Panelist used the wrong dates in finding RDNH, but the complainant might not have known.
A single-member National Arbitration Forum panel has found Tupelo Honey Hospitality Corporation to have engaged in reverse domain name hijacking for filing a cybersquatting dispute against TupeloHoney.com.
Panelist M. Kelly Tillery found in the complainant’s favor for the first two prongs of UDRP but found that the domain name was not registered and used in bad faith. Furthermore, he found that the case was reverse domain name hijacking because the domain owner registered the domain in 1998, two years prior to the complainant’s stated first use of the term.
Actually, the domain owner of record change to the current registrant in 2008. Prior to that, it was registered in the name of someone in Alabama. Assuming there’s no explanation for this change other than a change of ownership, the registration date would be considered 2008 for the purposes of UDRP.
Domain owner Reggie King was represented by attorney Steven L. Rinehart. Rinehart has been admonished by panels for misleading them about when domain names were registered.
TupeloHoney.com is not the first case in which Rinehart made a misleading statement about registration dates (at least based on the UDRP provider’s summary of the case) and not been called on it.

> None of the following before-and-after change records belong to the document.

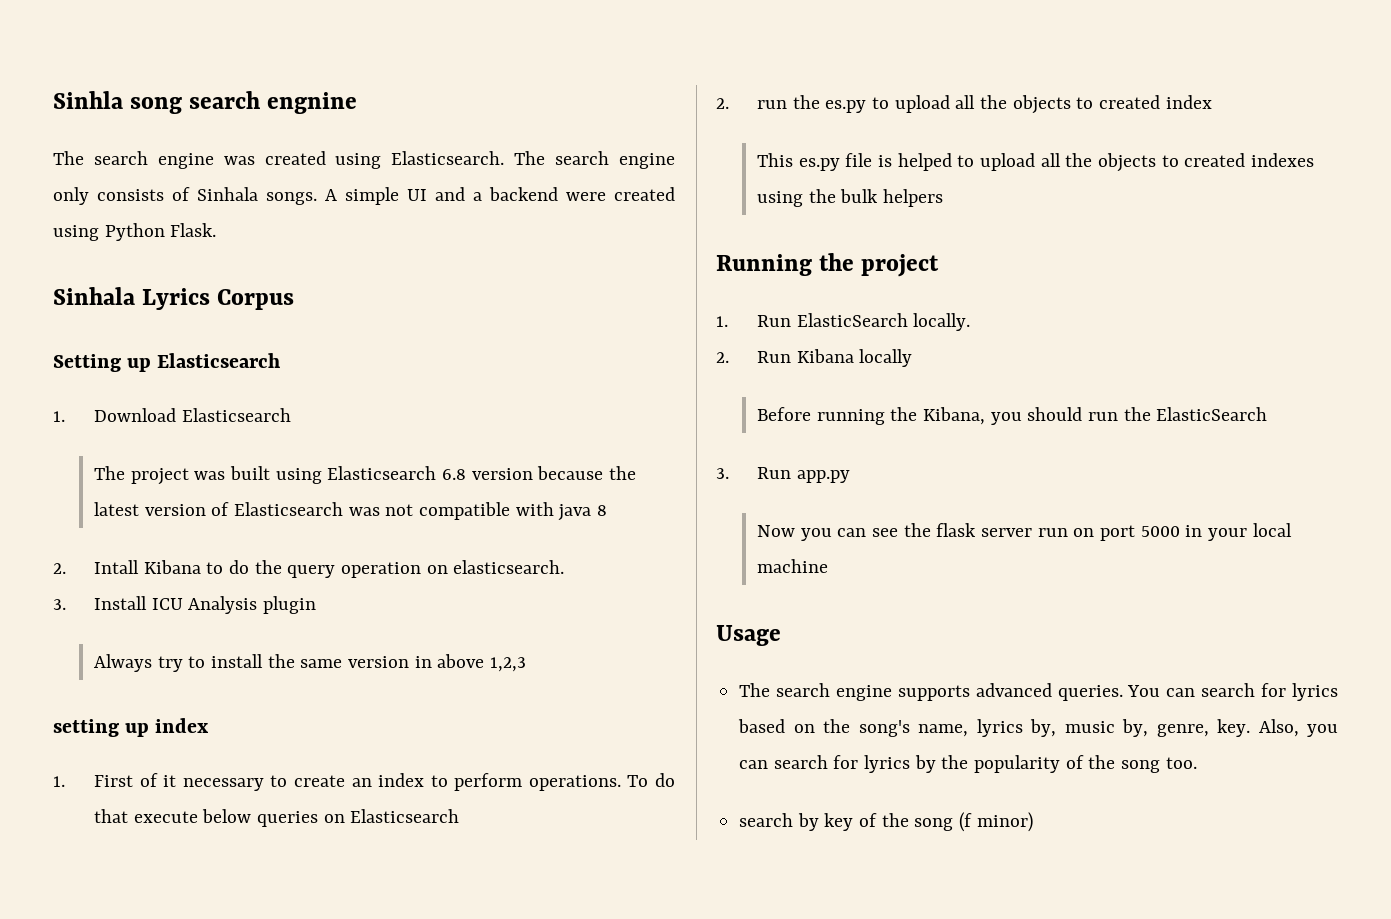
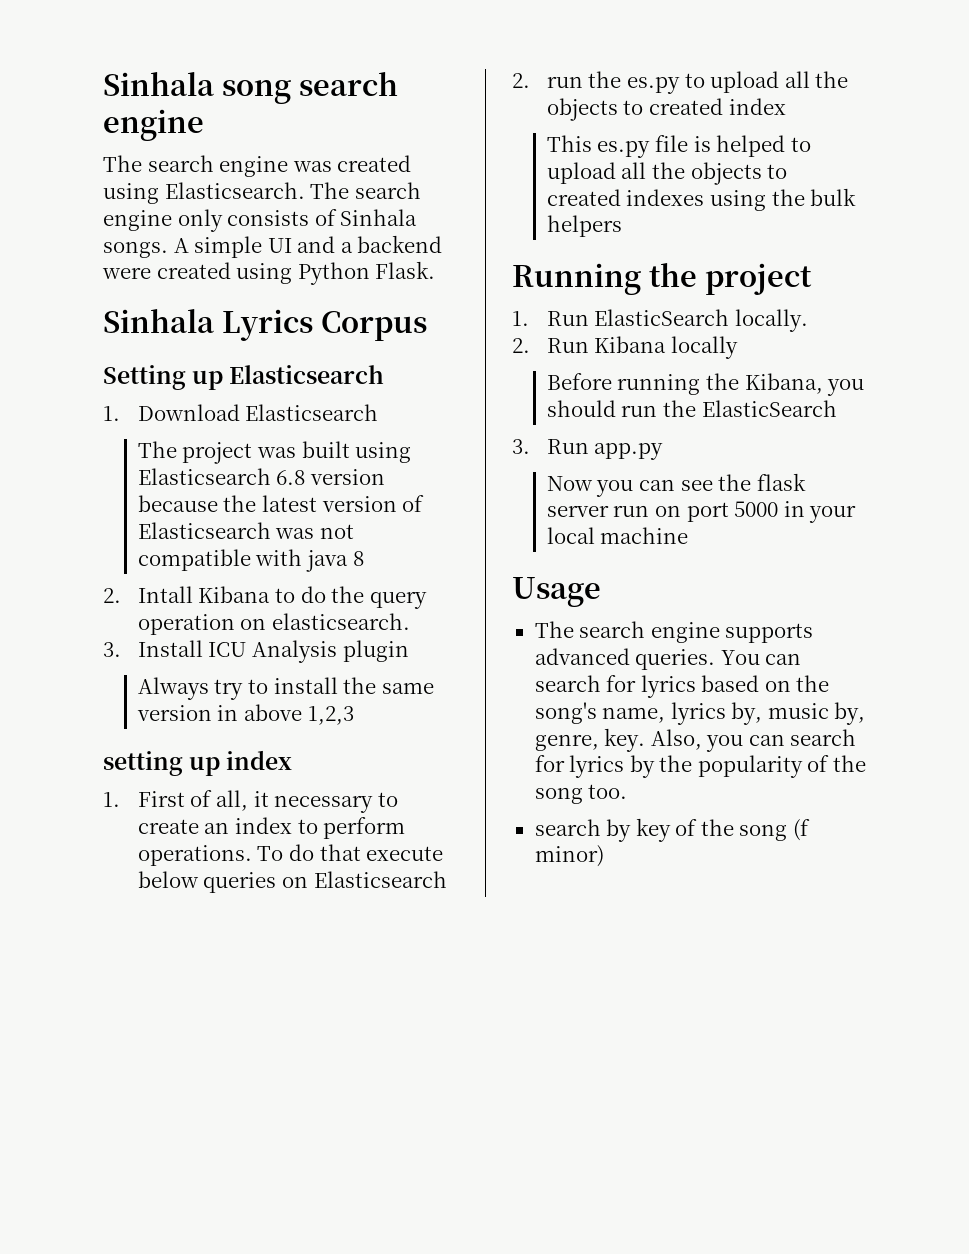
[53,91,123,109] Sinhla -> [103,72,214,96] Sinhala
[267,92,358,114] engnine -> [103,109,204,141] engine
(158, 780) none -> [215,790,248,811] all,

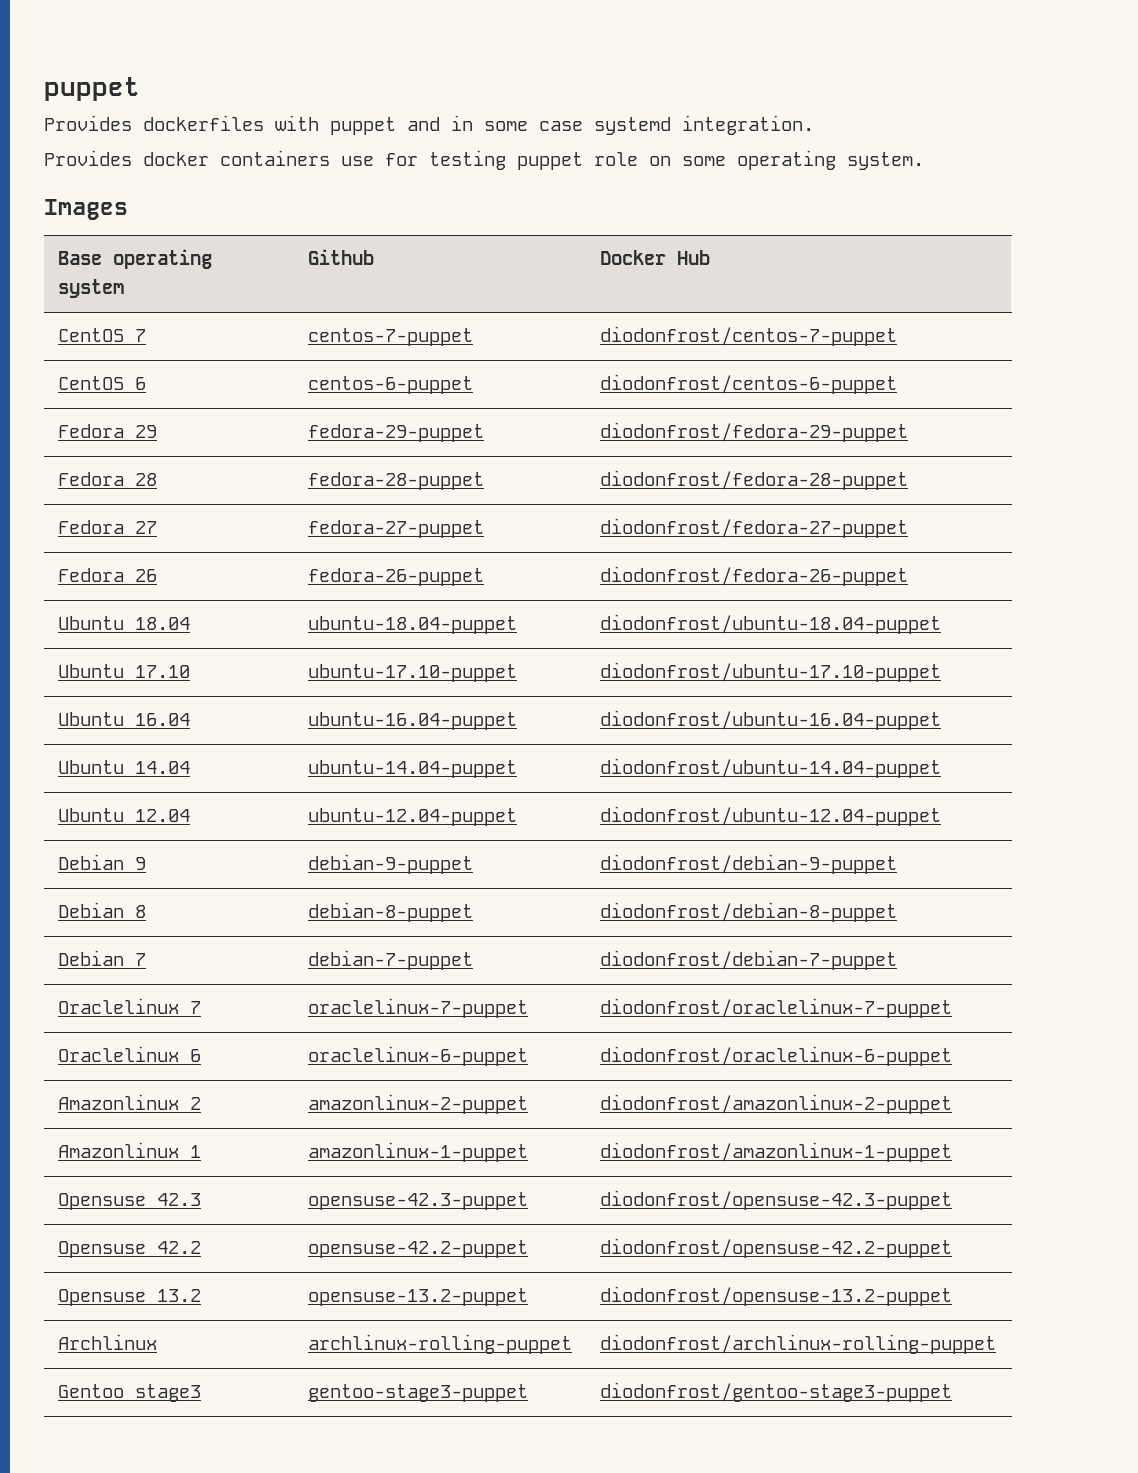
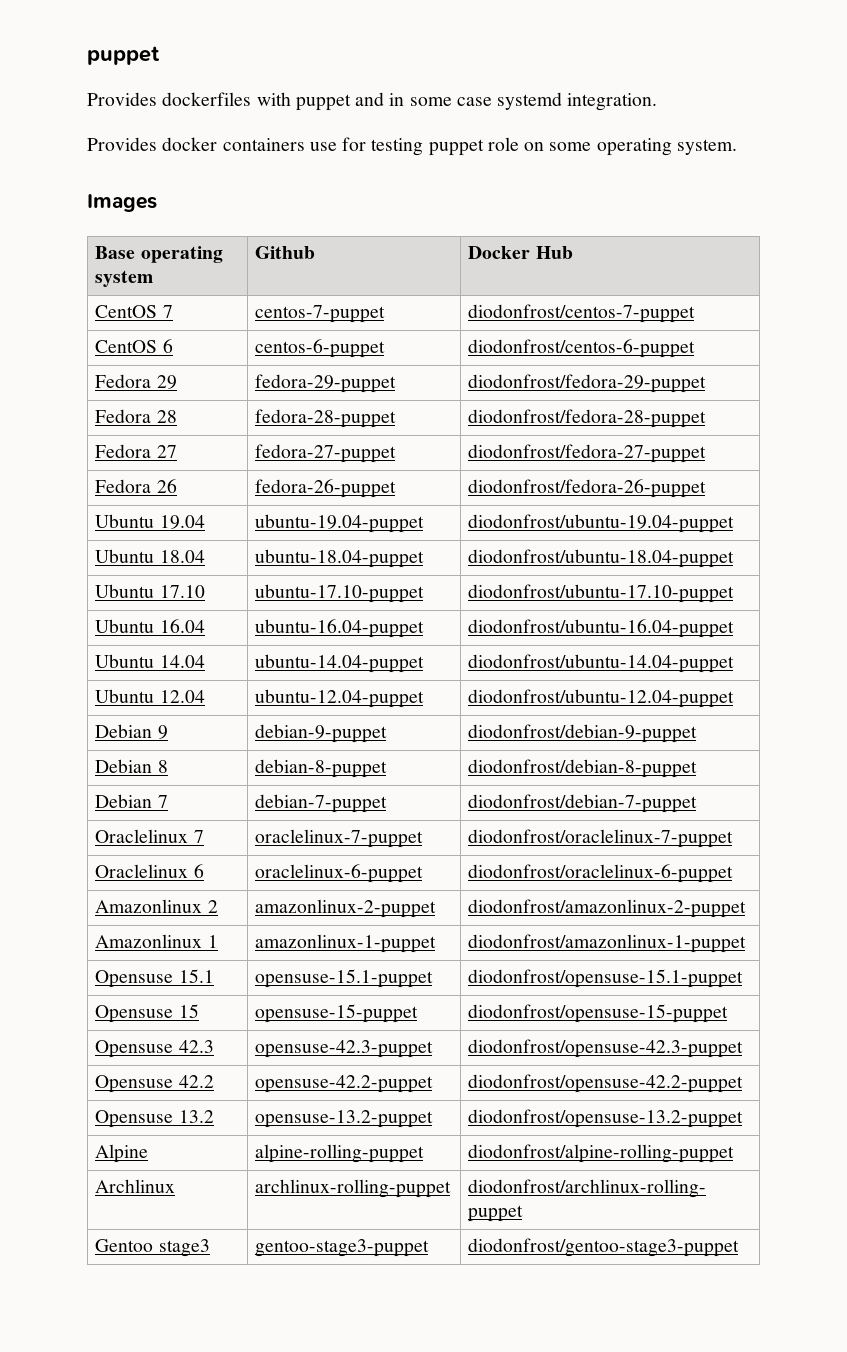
(908, 576) none -> [95,514,205,529] [255,514,425,533] [468,514,735,533] // Ubuntu 19.04 | ubuntu-19.04-puppet | diodonfrost/ubuntu-19.04-puppet
(952, 1152) none -> [95,969,214,988] [255,969,434,988] [468,969,744,988] [95,1004,199,1023] [255,1004,419,1023] [468,1004,729,1023] // Opensuse 15.1 | opensuse-15.1-puppet | diodonfrost/opensuse-15.1-puppet // Opensuse 15 | opensuse-15-puppet | diodonfrost/opensuse-15-puppet
(952, 1296) none -> [95,1144,149,1163] [255,1144,425,1163] [468,1144,735,1163] // Alpine | alpine-rolling-puppet | diodonfrost/alpine-rolling-puppet

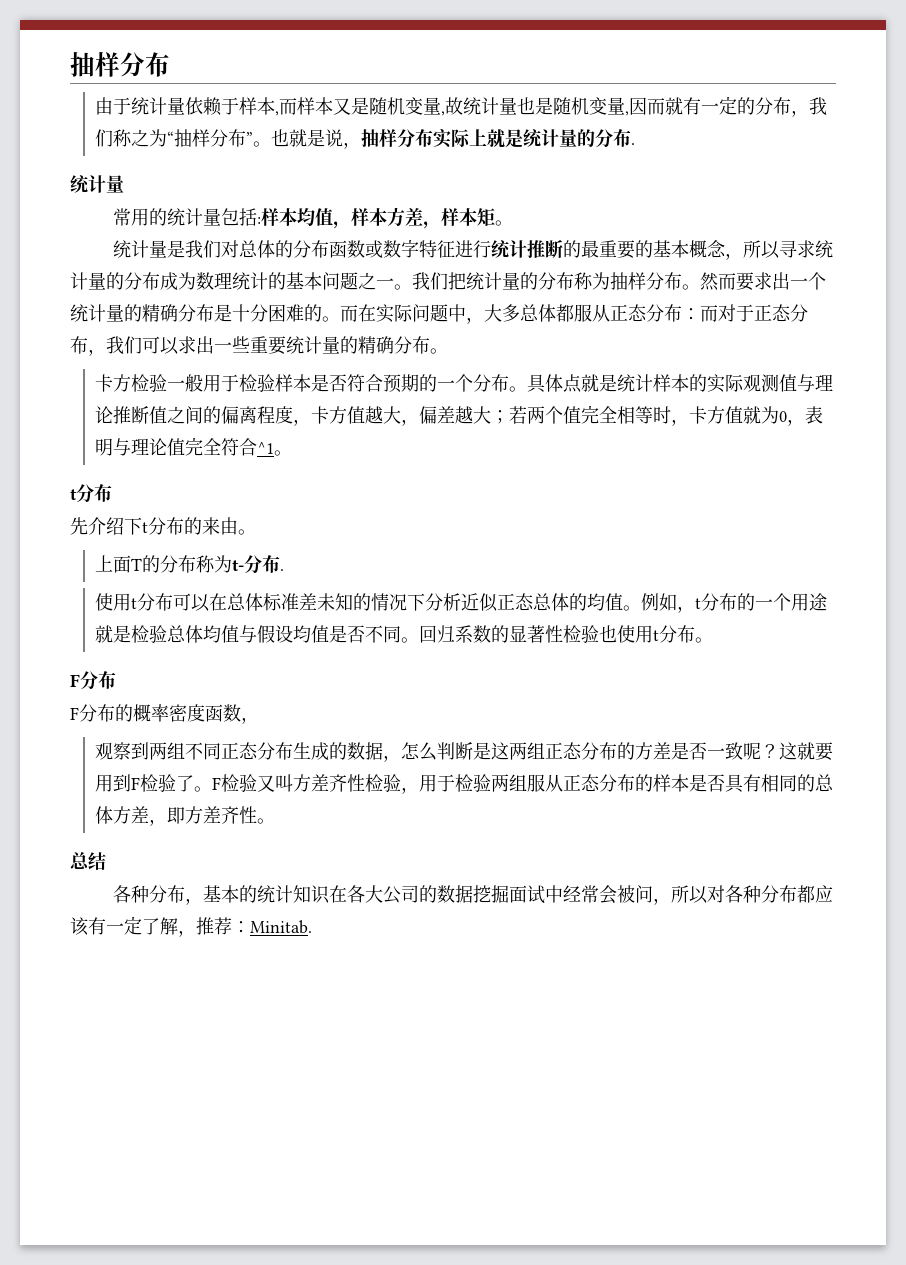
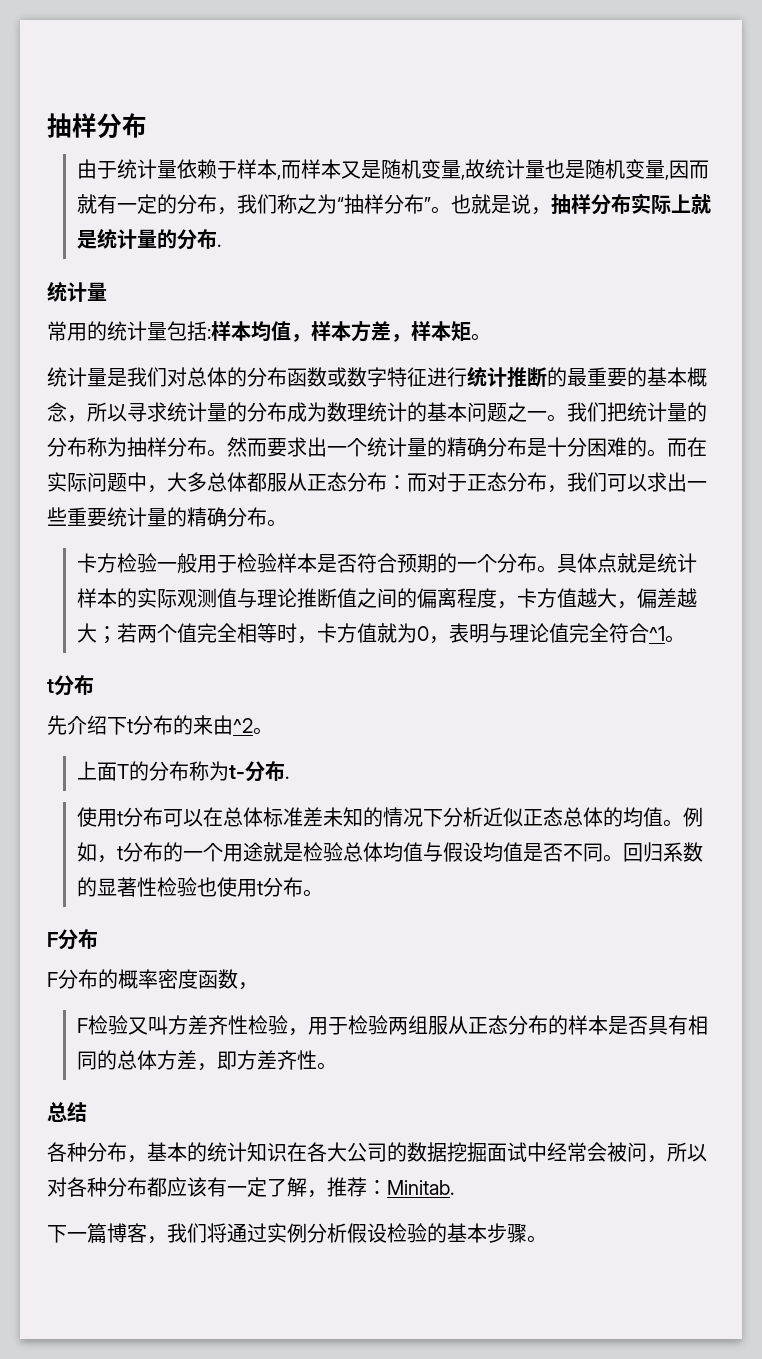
(238, 526) none -> [233,718,253,733] ^2
[95,742,834,762] [95,774,213,792] 观察到两组不同正态分布生成的数据，怎么判断是这两组正态分布的方差是否一致呢？这就要用到F检验了。 -> (258, 986) none
(312, 927) none -> [47,1223,547,1244] // 下一篇博客，我们将通过实例分析假设检验的基本步骤。

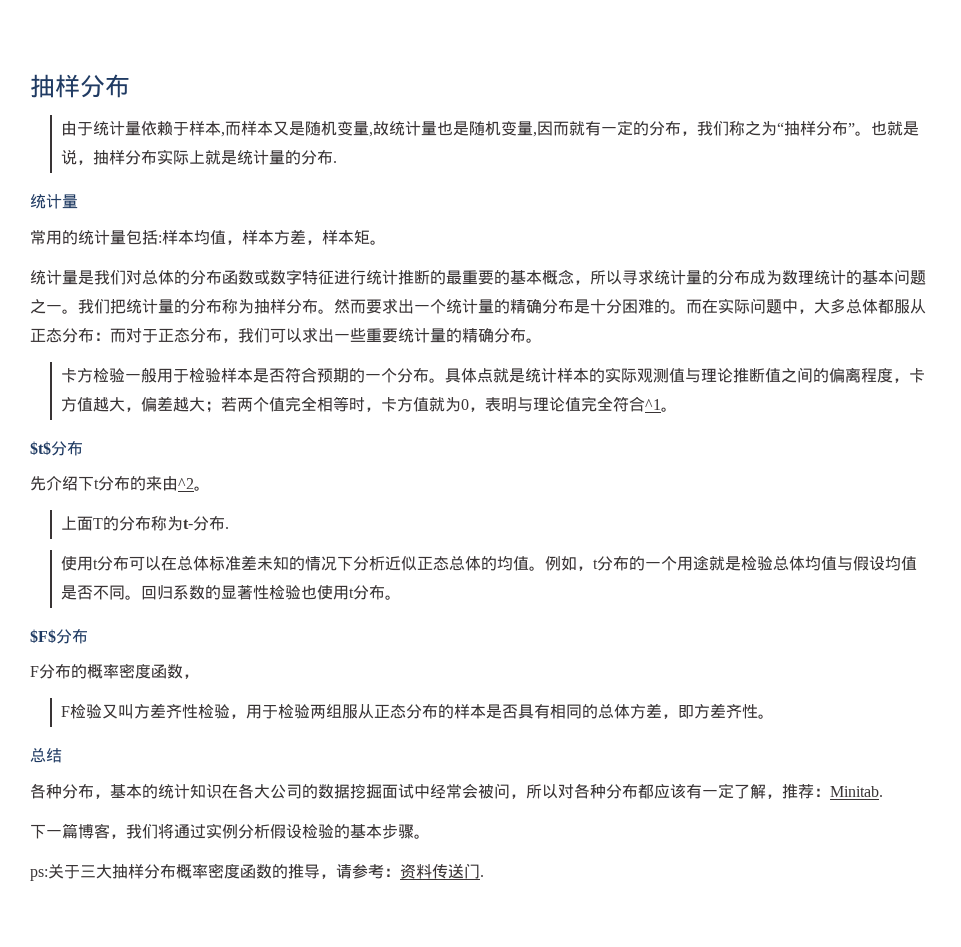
[47,679,54,693] t -> [30,441,51,455] $t$
[47,932,58,947] F -> [30,629,56,643] $F$
(547, 1239) none -> [30,863,484,881] // ps:关于三大抽样分布概率密度函数的推导，请参考：资料传送门.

This is one of the reasons complainants should hire a domain name attorney familiar with looking up historical domain ownership records.
Panelist Tillery wrote:
Complainant knew when it initiated the action that Respondent’s registration of the domain name predated its First Use of any TUPELO HONEY® mark by almost two years. That one undisputed fact was then and is now fatal to this Complaint and supports this Panel’s finding of reverse domain name hijacking.
In some ways, I think this finding of reverse domain name hijacking is still justified. After all, since Tupelo didn’t challenge the registration date, it must have thought that the domain was actually registered by the current owner in 1998, so pushing forward with the case showed bad faith.
Still, I hope that misleading dates do not force panels to call into question the information they are provided by respondents about registration dates.